* **WHAT YOU SHOULD DO**: Reproduce word for word, from the entries below, the line with "[18,21,486,33] Additional options", the line with "-> [82,963,346,977] ./cyclegan_arch/mnist_to_svhn/main.py", and every line between them, and nothing more.

* **DATA TO PROCESS**:
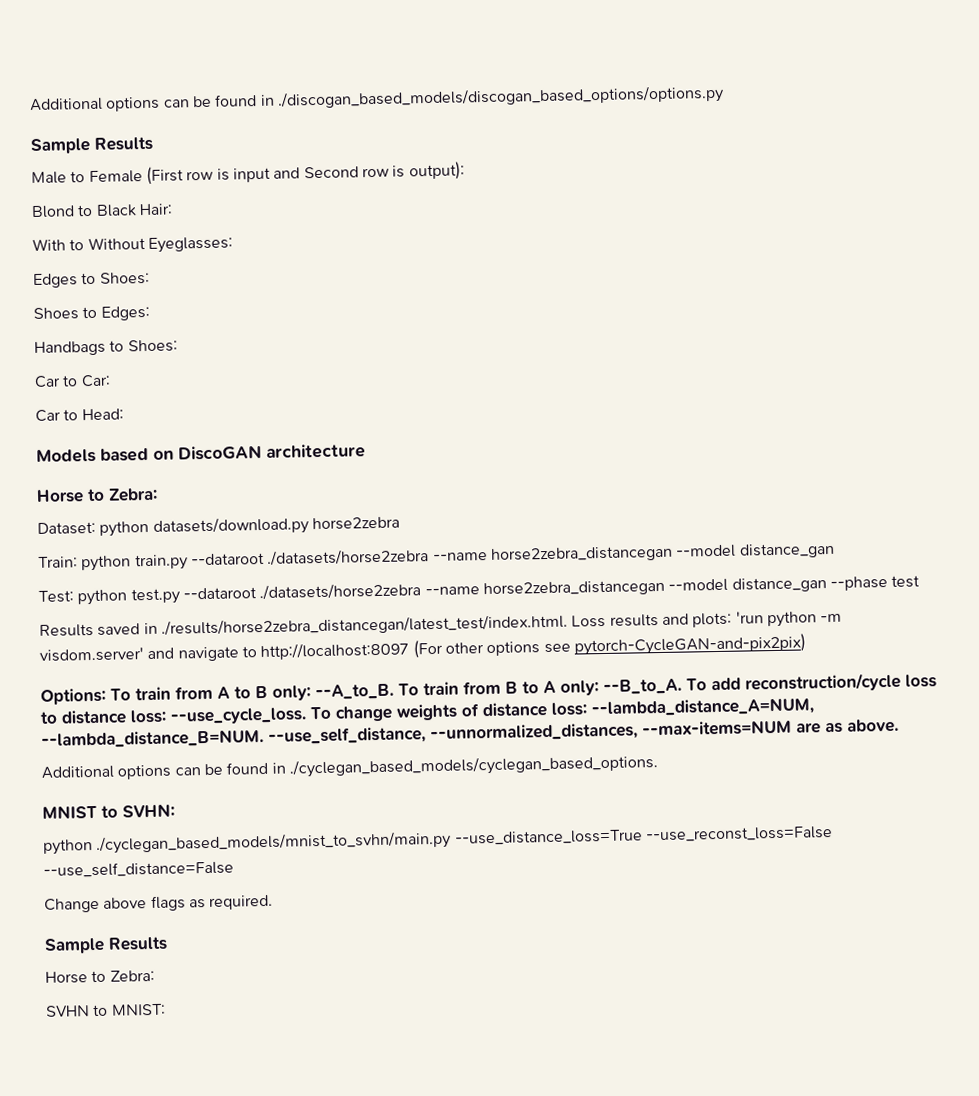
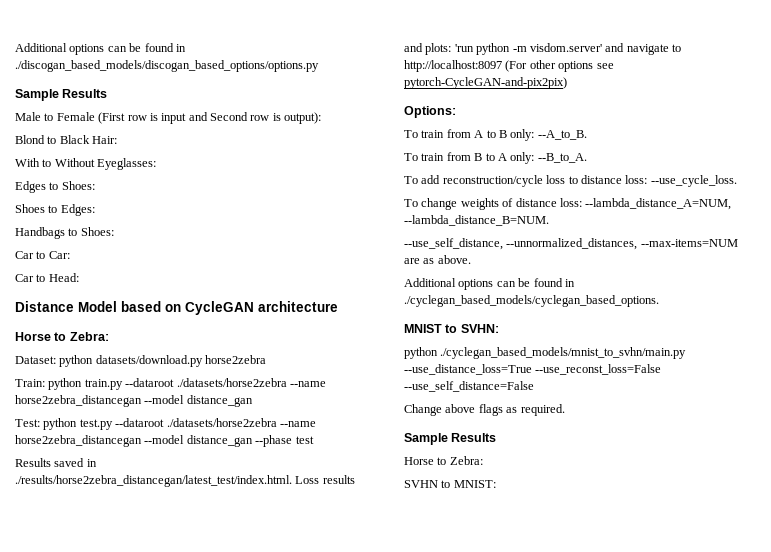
[36,448,96,463] Models -> [15,301,117,312] Distance Model
[178,445,262,461] DiscoGAN -> [185,301,254,315] CycleGAN
(106, 696) none -> (456, 112) //
(394, 692) none -> (587, 135) //
(682, 687) none -> (587, 158) //
(307, 716) none -> (737, 181) //
(264, 739) none -> (549, 220) //

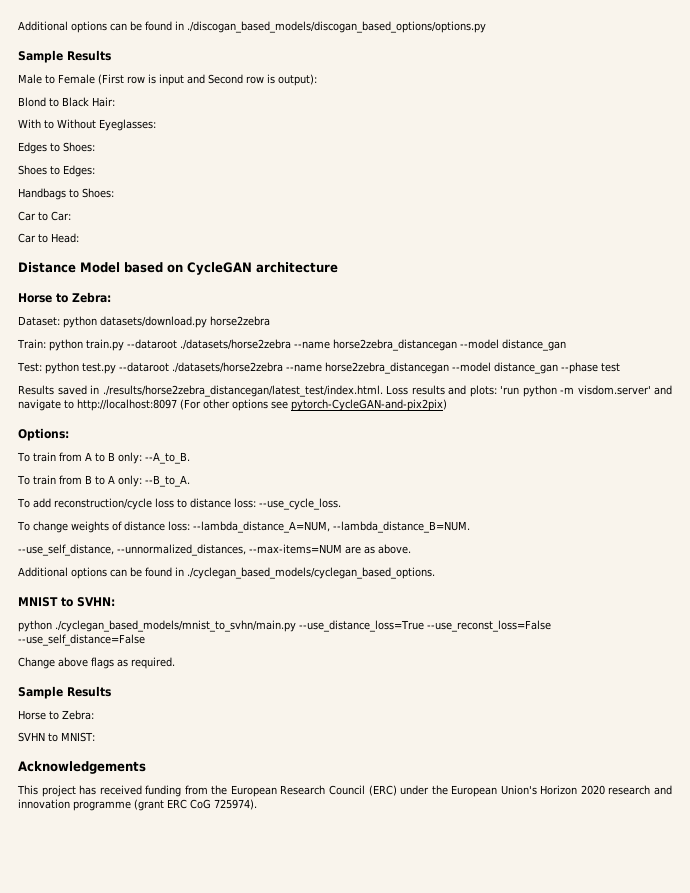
(496, 484) none -> [18,761,146,774] [17,785,672,797] [18,799,257,811] // Acknowledgements // This project has received funding from the European Research Council (ERC) under the European Union's Horizon 2020 research and innovation programme (grant ERC CoG 725974).

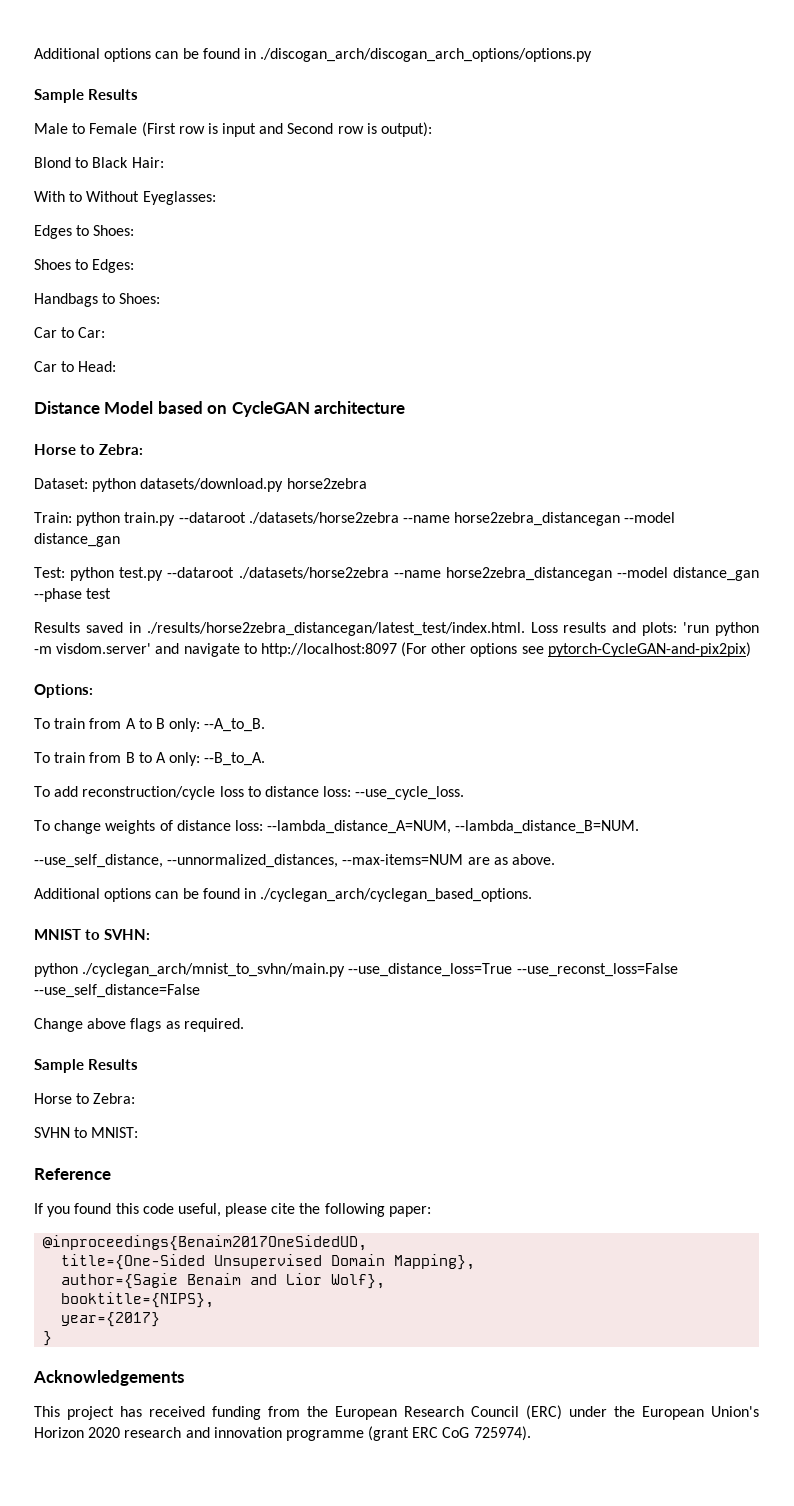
[18,21,486,33] Additional options can be found in ./discogan_based_models/discogan_based_options/options.py -> [34,48,593,62] Additional options can be found in ./discogan_arch/discogan_arch_options/options.py
[187,567,435,579] ./cyclegan_based_models/cyclegan_based_options. -> [260,888,533,902] ./cyclegan_arch/cyclegan_based_options.
[55,620,296,632] ./cyclegan_based_models/mnist_to_svhn/main.py -> [82,963,346,977] ./cyclegan_arch/mnist_to_svhn/main.py
(95, 737) none -> [34,1168,111,1180] [34,1203,431,1217] [43,1235,368,1251] [61,1254,476,1270] [61,1273,386,1289] [61,1292,215,1308] [61,1312,161,1327] [43,1331,53,1346] // Reference // If you found this code useful, please cite the following paper: // @inproceedings{Benaim2017OneSidedUD, // title={One-Sided Unsupervised Domain Mapping}, // author={Sagie Benaim and Lior Wolf}, // booktitle={NIPS}, // year={2017} // }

* **REPLY**:
[18,21,486,33] Additional options can be found in ./discogan_based_models/discogan_based_options/options.py -> [34,48,593,62] Additional options can be found in ./discogan_arch/discogan_arch_options/options.py
[187,567,435,579] ./cyclegan_based_models/cyclegan_based_options. -> [260,888,533,902] ./cyclegan_arch/cyclegan_based_options.
[55,620,296,632] ./cyclegan_based_models/mnist_to_svhn/main.py -> [82,963,346,977] ./cyclegan_arch/mnist_to_svhn/main.py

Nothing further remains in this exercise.